>>
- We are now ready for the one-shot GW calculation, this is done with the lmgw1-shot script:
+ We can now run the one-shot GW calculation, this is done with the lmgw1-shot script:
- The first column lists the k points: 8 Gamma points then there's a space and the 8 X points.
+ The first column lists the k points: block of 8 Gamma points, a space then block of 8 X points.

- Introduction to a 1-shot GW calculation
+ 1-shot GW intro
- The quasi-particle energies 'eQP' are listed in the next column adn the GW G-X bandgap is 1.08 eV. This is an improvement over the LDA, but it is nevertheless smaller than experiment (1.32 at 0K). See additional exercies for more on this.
<<
>>
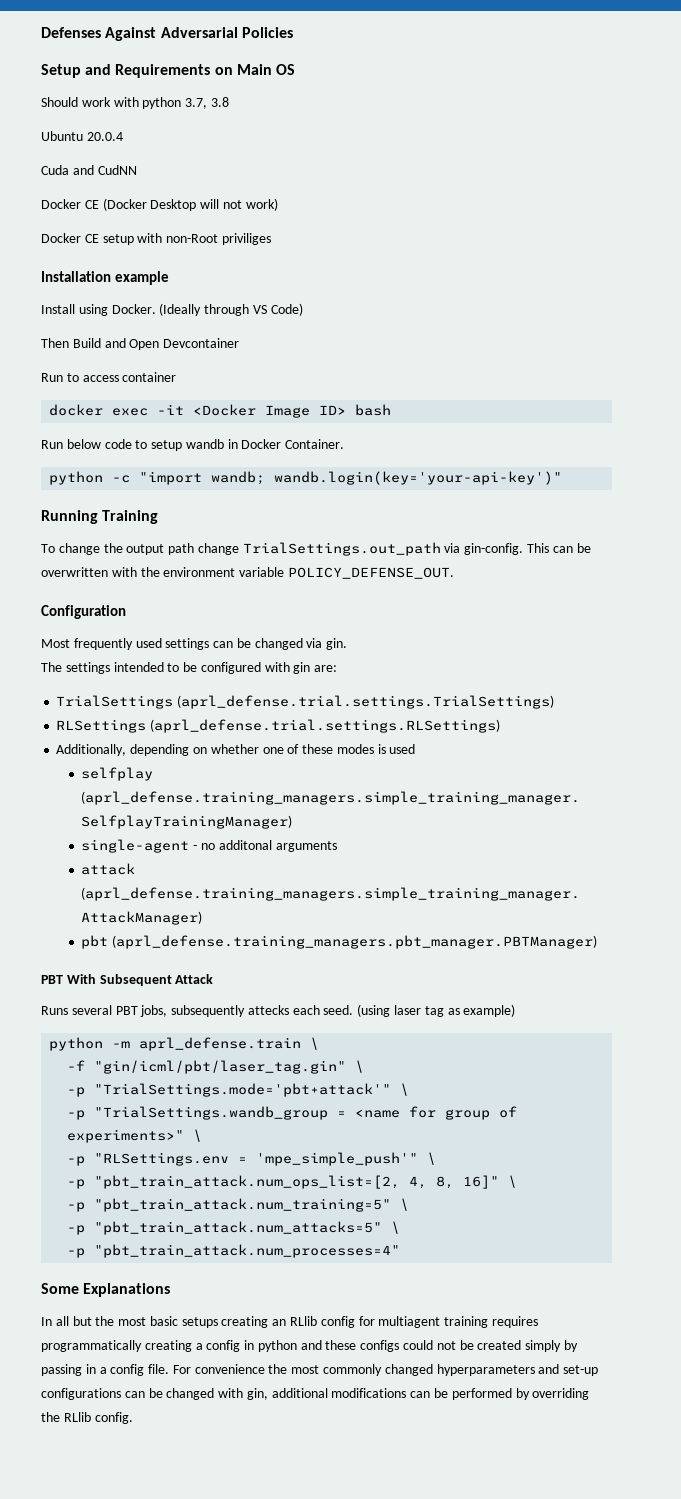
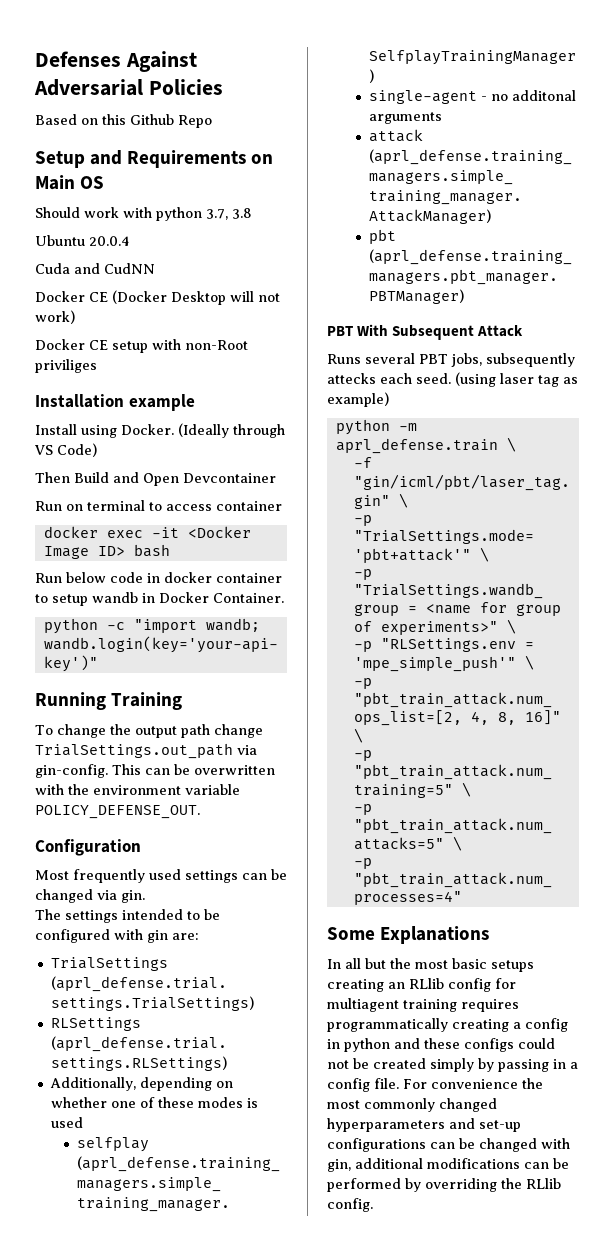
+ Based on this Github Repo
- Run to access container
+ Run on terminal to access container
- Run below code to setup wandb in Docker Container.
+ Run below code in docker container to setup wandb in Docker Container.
<<
▶ What is being asked: Starting at the line that has "- We are now" in the records above, restate word for word every line until the one that has "- The quasi-particle", and include that one as well.

▶ Task response:
- We are now ready for the one-shot GW calculation, this is done with the lmgw1-shot script:
+ We can now run the one-shot GW calculation, this is done with the lmgw1-shot script:
- The first column lists the k points: 8 Gamma points then there's a space and the 8 X points.
+ The first column lists the k points: block of 8 Gamma points, a space then block of 8 X points.

- Introduction to a 1-shot GW calculation
+ 1-shot GW intro
- The quasi-particle energies 'eQP' are listed in the next column adn the GW G-X bandgap is 1.08 eV. This is an improvement over the LDA, but it is nevertheless smaller than experiment (1.32 at 0K). See additional exercies for more on this.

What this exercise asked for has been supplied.